What Local Contexts Reveal 

The overwhelming image of loss and destruction revealed by the mapping effort confirms that the damage caused by Israeli aggression extends beyond material destruction to encompass social, environmental, economic, cultural, and religious dimensions. Our documentation revealed diverse forms of destruction, including the demolition of neighborhoods; deliberate destruction of nature; the disruption of local cultural and agricultural livelihoods; and long-term contamination of soil and water. The occupation did not stop at targeting homes and neighborhoods — it also targeted infrastructure. Woodlands, forests, and agricultural lands were subjected to shelling, along with the killing of livestock and poultry, and the burning of beehives.

To understand how this destruction unfolds in everyday life, we examined three sites: Beirut’s southern suburbs, the city of Sour, and the border town of Kfar Kila. Each reveals a different dimension of loss and different obstacles to recovery; diverse and localized research methodologies were adopted in each site.

In Dahieh, a highly precise monitoring and documentation methodology was adopted: the location of each strike was accurately recorded and entered into a detailed database, which served as the basis for a comprehensive map of all targeted sites. This map facilitated analysis of the geographical distribution and density of attacks, allowing for preliminary readings of targeting patterns, such as the repeated bombardment of specific neighborhoods or the concentration of strikes around civilian axes with residential or service-oriented functions.

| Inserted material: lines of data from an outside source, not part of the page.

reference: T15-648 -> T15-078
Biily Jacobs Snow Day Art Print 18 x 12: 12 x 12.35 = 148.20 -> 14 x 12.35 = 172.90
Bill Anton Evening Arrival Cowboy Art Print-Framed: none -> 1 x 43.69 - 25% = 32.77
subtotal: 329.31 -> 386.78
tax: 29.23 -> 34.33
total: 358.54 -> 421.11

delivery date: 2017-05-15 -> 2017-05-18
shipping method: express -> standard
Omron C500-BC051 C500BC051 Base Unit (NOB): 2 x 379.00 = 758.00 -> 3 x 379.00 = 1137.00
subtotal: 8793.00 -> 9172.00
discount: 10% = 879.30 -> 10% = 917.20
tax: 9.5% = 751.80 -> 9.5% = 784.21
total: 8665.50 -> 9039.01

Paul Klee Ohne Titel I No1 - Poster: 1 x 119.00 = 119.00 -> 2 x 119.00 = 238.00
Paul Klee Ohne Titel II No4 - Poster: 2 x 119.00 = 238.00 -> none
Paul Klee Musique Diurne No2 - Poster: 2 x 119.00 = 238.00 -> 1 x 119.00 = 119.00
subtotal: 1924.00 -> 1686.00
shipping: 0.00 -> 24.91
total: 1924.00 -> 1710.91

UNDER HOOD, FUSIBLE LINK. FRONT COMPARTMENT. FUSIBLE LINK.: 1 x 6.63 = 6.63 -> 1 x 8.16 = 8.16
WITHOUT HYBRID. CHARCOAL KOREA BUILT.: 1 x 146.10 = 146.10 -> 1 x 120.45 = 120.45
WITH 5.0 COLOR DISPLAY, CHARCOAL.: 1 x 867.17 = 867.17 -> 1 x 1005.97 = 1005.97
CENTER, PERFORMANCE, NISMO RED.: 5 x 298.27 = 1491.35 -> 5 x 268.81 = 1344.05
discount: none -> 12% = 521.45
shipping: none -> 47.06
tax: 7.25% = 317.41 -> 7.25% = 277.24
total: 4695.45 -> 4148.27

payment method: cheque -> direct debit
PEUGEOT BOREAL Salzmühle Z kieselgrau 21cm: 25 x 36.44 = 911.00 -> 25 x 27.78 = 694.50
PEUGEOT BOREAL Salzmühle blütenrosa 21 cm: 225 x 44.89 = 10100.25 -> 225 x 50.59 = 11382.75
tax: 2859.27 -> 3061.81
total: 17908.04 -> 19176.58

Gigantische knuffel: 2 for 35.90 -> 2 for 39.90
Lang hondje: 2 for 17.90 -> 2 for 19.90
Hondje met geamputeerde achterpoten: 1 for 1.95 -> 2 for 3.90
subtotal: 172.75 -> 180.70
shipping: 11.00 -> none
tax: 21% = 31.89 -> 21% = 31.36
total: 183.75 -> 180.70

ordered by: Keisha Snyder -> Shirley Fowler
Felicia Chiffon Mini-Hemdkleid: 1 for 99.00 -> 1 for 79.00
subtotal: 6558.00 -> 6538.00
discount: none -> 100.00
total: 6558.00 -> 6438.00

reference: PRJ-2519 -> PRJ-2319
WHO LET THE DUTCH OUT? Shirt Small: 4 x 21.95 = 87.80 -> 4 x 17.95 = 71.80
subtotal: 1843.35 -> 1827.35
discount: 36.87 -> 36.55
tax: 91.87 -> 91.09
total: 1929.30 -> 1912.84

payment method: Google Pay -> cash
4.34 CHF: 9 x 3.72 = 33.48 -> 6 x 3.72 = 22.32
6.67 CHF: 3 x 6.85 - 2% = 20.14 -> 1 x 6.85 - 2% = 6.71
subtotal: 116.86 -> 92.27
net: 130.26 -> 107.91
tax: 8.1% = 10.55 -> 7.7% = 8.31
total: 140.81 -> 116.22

At the same time, it was essential to seek out narratives of the place and local storytelling. To this end, we collected testimonies from five individuals from each of the following neighborhoods: ChiyahHaret HreikBurj al-BarajnehLaylaki, and Hadath-Saint Therese. Each narrator recounted the story of their neighborhood, touching on different layers of places and the urban fabric of the area — markets, meeting spaces, boundaries, checkpoints, cemeteries, and shops, among others — in an attempt to understand what had been lost and what must be preserved.

In Sour, a comprehensive participatory documentation and analysis methodology was adopted. The process began with fieldwork and walking tours to document partial and total destruction and explore the histories of affected neighborhoods. This was followed by a workshop and six focused group discussions with activists, engineers, and affected residents. Maps played a central role as tools for documentation and spatial analysis, helping transform individual testimonies into precise local narratives and linking them to the affected places. This process generated collective knowledge that strengthened our understanding of the scale and distribution of the damage.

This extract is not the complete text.